Por ejemplo, en un ensayo clínico experimental que comenzó en 2018, un cirujano del Mass Eye and Ear trasplantó una terapia con células madre a los ojos de 14 pacientes con córneas gravemente dañadas. Muchos no tenían visión funcional y les dolían mucho los ojos. En las revisiones realizadas 18 meses después, el cirujano descubrió que el injerto había reparado completamente la córnea de 10 pacientes, mejorando su visión y reduciendo su dolor. Nature Communications publicó los hallazgos en marzo. Luego, en mayo, el New England Journal of Medicine publicó los resultados de científicos del Children's Hospital of Philadelphia y de la Perelman School of Medicine de la Universidad de Pensilvania, que administraron a un bebé una terapia de edición genética para tratar una enfermedad rara y a menudo mortal, y la terapia parece estar funcionando.

Vertex lidera por ahora los esfuerzos para curar la diabetes tipo 1. La empresa se encuentra en la fase final de los ensayos clínicos de su terapia con células madre y prevé obtener resultados el próximo año, tras lo cual solicitará la aprobación de la Administración de Alimentos y Medicamentos.

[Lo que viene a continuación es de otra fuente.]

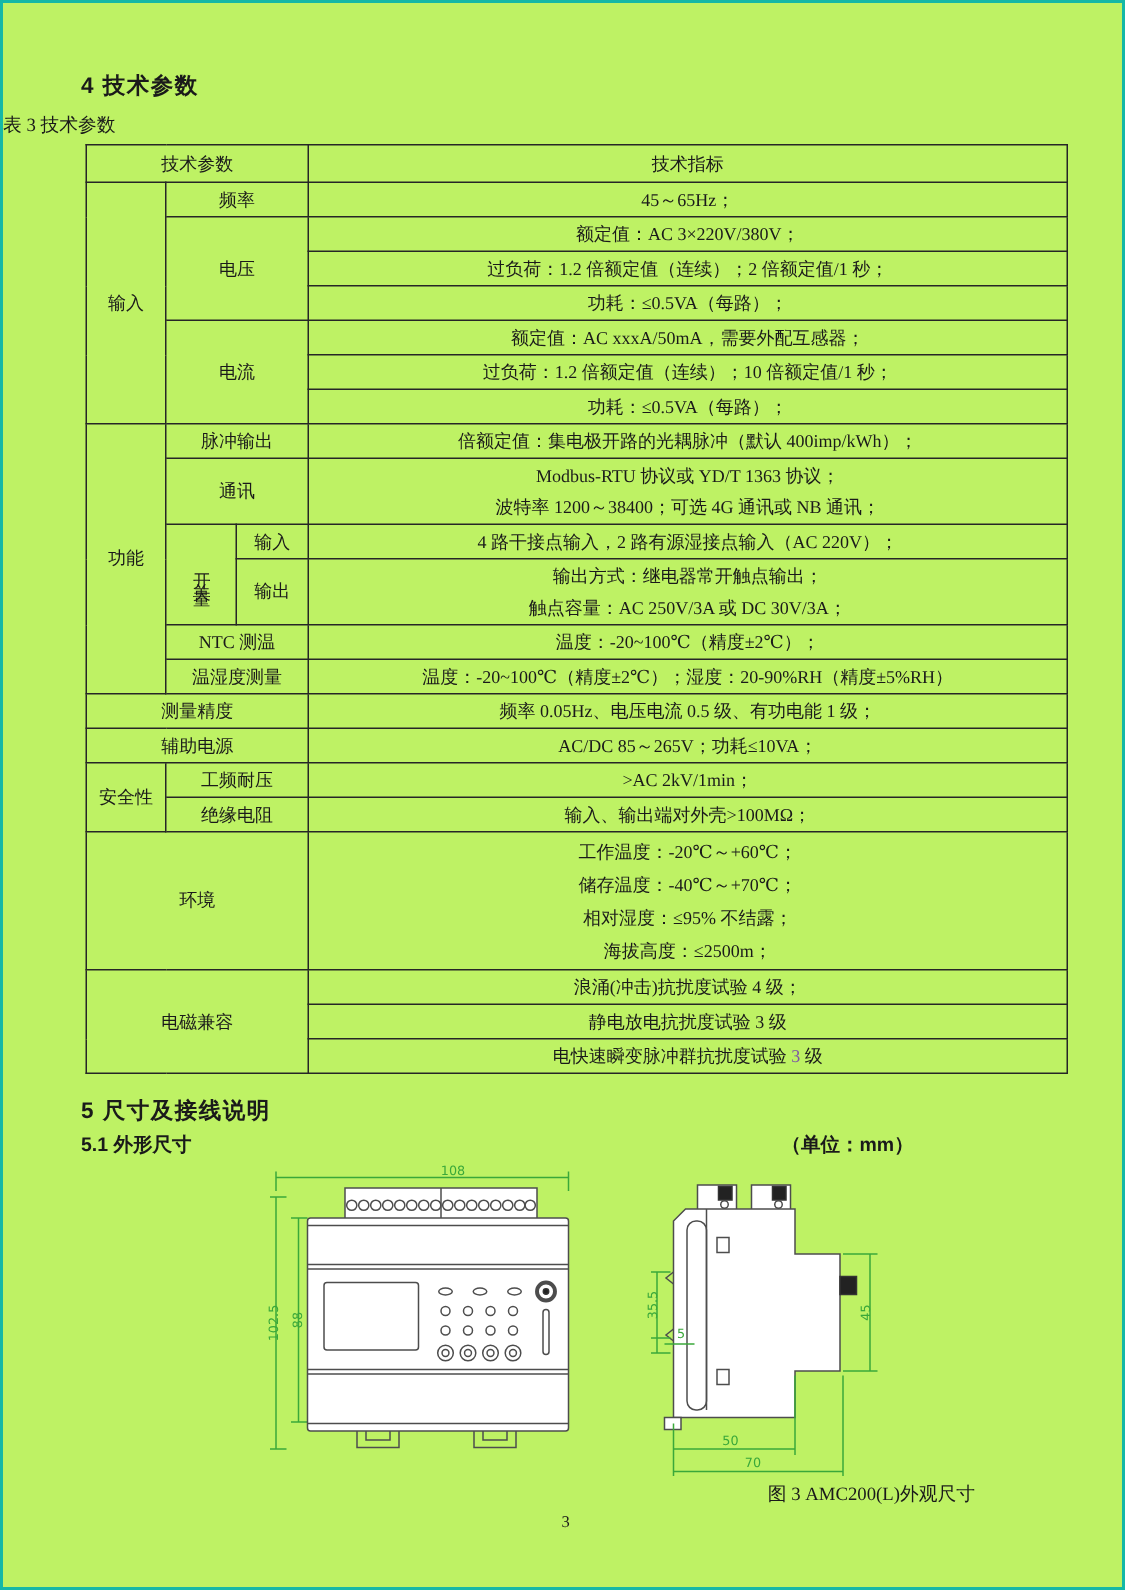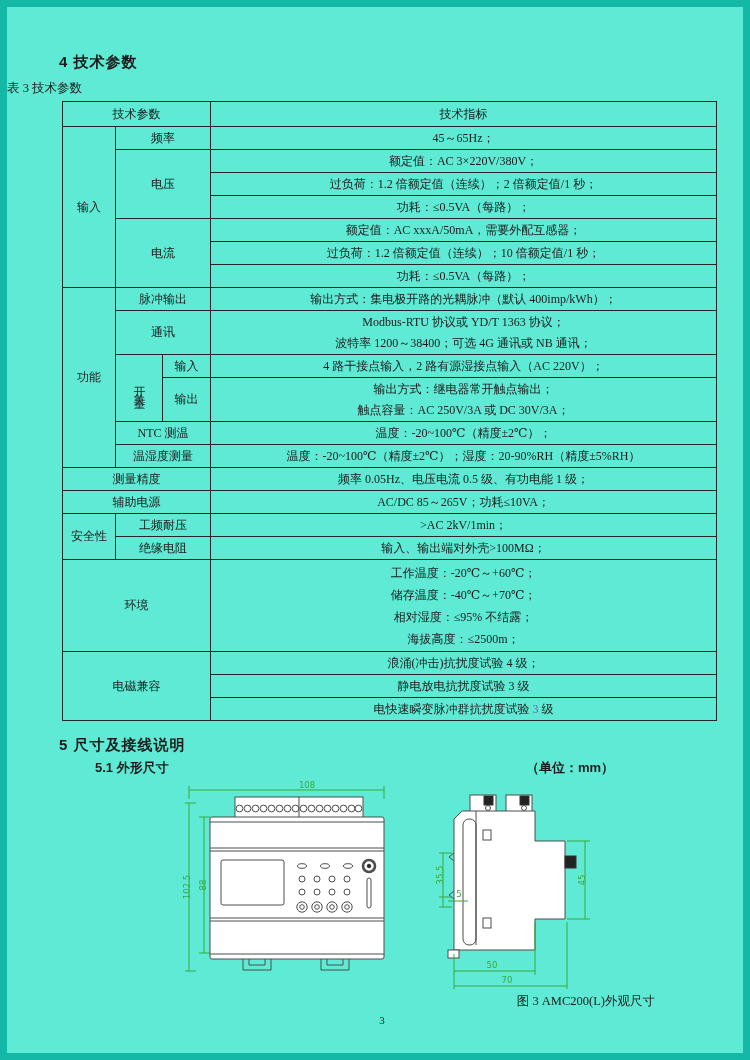--- a/index.html
+++ b/index.html
@@ -5,7 +5,7 @@
   * { box-sizing: border-box; margin: 0; padding: 0; }
   html, body { width: 750px; height: 1060px; background: #ffffff; }
   body { position: relative; font-family: "Liberation Serif", "DejaVu Serif", serif; color: #1a1a1a; }
-  .page { position: absolute; left: 0; top: 0; width: 750px; height: 1060px; border: 7px solid #14b8a6; background: #5eead4; overflow: hidden; }
+  .page { position: absolute; left: 0; top: 0; width: 750px; height: 1060px; border: 2px solid #14b8a6; background: #bef264; overflow: hidden; }
 
   .h4-title { position: absolute; left: 52px; top: 46px; font-size: 15px; font-weight: bold; font-family: "Liberation Sans", sans-serif; letter-spacing: 1px; }
   .tbl-caption { position: absolute; left: 0; top: 73px; width: 750px; text-align: left; font-size: 12.5px; }

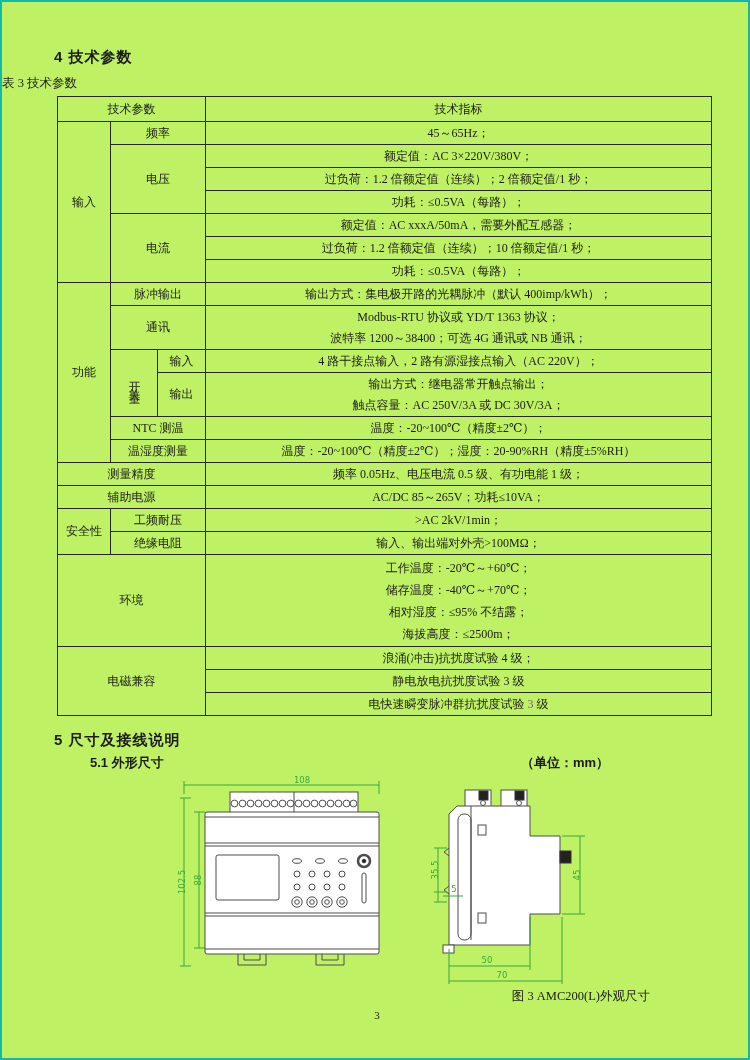--- a/index.html
+++ b/index.html
@@ -88,7 +88,7 @@
     <tr class="h23">
       <td rowspan="6" class="lbl">功能</td>
       <td colspan="2" class="lbl">脉冲输出</td>
-      <td class="val">输出方式：集电极开路的光耦脉冲（默认 400imp/kWh）；</td>
+      <td class="val">倍额定值：集电极开路的光耦脉冲（默认 400imp/kWh）；</td>
     </tr>
     <tr class="h44">
       <td colspan="2" class="lbl">通讯</td>

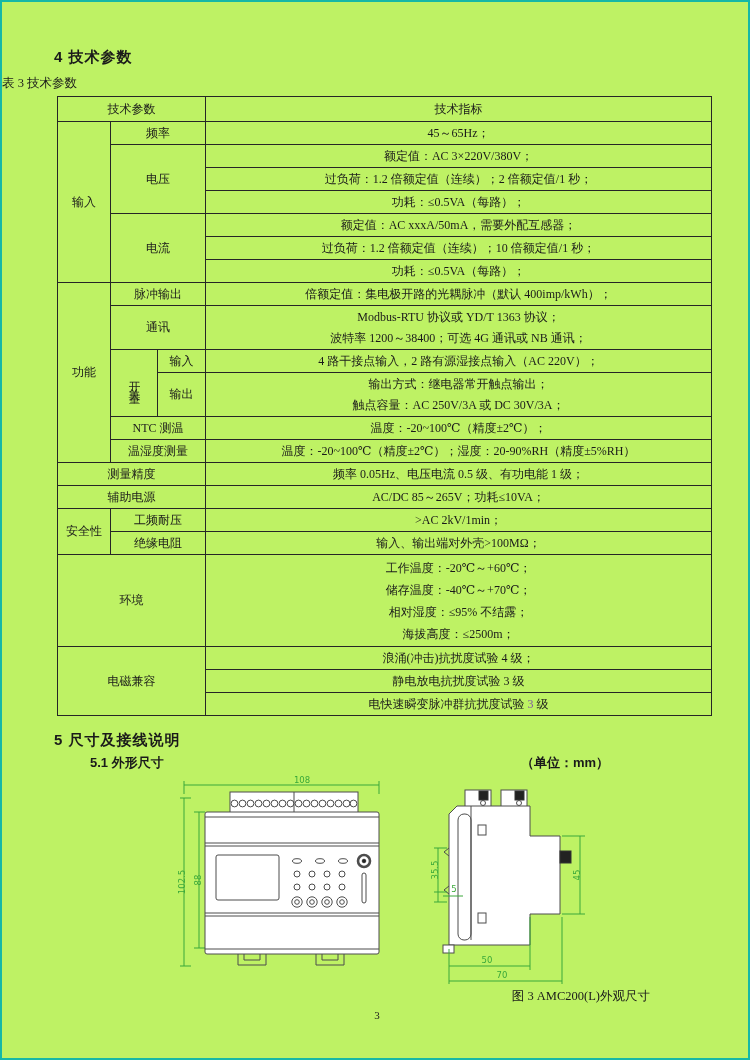--- a/index.html
+++ b/index.html
@@ -25,7 +25,7 @@
   .emc-level { color: #7e57a5; }
 
   .h5-title { position: absolute; left: 52px; top: 729px; font-size: 15px; font-weight: bold; font-family: "Liberation Sans", sans-serif; letter-spacing: 1px; }
-  .h51-title { position: absolute; left: 52px; top: 752px; font-size: 13px; font-weight: bold; font-family: "Liberation Sans", sans-serif; margin-left: 36px; }
+  .h51-title { position: absolute; left: 52px; top: 752px; font-size: 13px; font-weight: bold; font-family: "Liberation Sans", sans-serif; }
   .unit-note { position: absolute; left: 519px; top: 752px; font-size: 13px; font-weight: bold; font-family: "Liberation Sans", sans-serif; }
 
   .front-svg { position: absolute; left: 176px; top: 774px; }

Vertex espera lanzar la terapia al mercado a finales de la década. Aunque la empresa aún no ha fijado el precio, es probable que el VX-880 sea extraordinariamente caro. (La empresa fijó inicialmente el precio de una terapia recientemente muy exitosa para la anemia falciforme en 2,2 millones de dólares).

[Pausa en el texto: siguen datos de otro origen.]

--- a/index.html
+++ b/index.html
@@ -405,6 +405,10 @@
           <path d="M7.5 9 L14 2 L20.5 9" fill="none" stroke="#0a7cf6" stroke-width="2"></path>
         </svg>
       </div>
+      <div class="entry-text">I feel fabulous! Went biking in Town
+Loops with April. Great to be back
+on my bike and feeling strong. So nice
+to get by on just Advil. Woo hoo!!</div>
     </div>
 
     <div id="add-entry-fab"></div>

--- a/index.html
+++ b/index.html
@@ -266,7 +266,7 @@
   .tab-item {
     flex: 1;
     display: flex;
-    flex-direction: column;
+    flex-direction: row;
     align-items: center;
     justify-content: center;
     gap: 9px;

Aunque es probable que el mercado de la terapia se limite a los casos más graves, con el tiempo podría crecer. Los Centros para el Control y la Prevención de Enfermedades no llevan mucho tiempo haciendo un seguimiento de la prevalencia de la diabetes tipo 1, pero sus últimas cifras sitúan en 304.000 el número de estadounidenses menores de 20 años que padecen la enfermedad. Las modelos sugieren que esa cifra aumentará un 65 % para 2060.

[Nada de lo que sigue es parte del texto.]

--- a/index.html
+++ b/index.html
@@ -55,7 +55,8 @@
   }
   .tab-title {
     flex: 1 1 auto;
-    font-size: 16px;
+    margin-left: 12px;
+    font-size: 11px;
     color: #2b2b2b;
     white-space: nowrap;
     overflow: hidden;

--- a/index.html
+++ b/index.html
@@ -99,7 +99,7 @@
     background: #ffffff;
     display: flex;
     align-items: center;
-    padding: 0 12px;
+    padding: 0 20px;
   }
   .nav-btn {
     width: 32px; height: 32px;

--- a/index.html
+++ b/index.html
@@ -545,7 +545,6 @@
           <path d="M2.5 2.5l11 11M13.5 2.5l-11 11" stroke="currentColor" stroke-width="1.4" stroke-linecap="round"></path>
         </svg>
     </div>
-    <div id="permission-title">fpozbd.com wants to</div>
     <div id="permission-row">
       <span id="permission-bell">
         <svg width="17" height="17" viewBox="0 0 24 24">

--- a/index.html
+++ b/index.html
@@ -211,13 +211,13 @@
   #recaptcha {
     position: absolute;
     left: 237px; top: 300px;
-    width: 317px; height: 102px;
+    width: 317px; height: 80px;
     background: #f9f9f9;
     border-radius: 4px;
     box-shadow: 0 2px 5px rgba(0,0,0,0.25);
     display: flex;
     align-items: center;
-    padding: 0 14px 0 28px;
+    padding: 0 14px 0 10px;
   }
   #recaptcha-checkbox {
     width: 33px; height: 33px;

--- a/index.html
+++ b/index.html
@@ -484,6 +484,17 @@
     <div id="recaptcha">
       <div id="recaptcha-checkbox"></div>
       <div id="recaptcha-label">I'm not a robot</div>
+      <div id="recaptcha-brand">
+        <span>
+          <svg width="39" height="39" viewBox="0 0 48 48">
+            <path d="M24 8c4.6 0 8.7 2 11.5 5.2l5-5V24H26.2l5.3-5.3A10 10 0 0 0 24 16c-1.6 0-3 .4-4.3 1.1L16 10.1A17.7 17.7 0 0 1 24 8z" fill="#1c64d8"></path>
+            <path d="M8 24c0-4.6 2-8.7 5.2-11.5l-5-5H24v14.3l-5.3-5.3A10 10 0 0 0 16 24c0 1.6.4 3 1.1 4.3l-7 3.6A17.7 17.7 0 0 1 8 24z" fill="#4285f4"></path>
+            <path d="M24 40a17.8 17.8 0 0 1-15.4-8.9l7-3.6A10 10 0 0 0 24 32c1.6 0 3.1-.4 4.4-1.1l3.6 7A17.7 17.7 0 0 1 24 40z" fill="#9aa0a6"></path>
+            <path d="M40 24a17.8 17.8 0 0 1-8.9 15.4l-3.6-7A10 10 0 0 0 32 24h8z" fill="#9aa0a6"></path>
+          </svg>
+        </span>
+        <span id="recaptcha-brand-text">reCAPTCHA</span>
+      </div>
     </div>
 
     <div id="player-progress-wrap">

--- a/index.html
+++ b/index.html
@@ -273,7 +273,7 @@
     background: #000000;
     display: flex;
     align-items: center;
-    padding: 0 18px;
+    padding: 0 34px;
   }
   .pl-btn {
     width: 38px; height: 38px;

Smith sigue recibiendo en Facebook e Instagram anuncios que le dicen que comer canela, por ejemplo, curará su diabetes tipo 1. Nunca pensó que podría haber una cura real en su vida. Para ser claros, dice, el VX-880 no lo es, al menos todavía. «No sabemos cuánto durará», dice, pero se siente más sana ahora con los inmunosupresores que cuando su nivel de azúcar en sangre fluctuaba enormemente, un sentimiento que comparten muchos de los pacientes de Shapiro. Smith toma tres pastillas tres veces al día, y son pastillas diminutas. «No es nada», dice.

Es poco probable que la comunidad médica recomiende ampliamente terapias celulares como el VX-880 cuando salgan al mercado, debido a la preocupación por los riesgos de la inmunosupresión, lo que resulta frustrante para los pacientes que afirman que merecen la autonomía para decidir. Binder se enteró de la existencia del VX-880 en su entrevista con National Geographic. Si fuera candidato para la terapia, estaría interesado, afirma, a pesar de que controla bien su nivel de azúcar en sangre con una bomba de insulina y un medidor de glucosa. «Para cualquiera que haya vivido toda su vida con esta enfermedad, librarse de ella tiene que ser algo intrigante», afirma.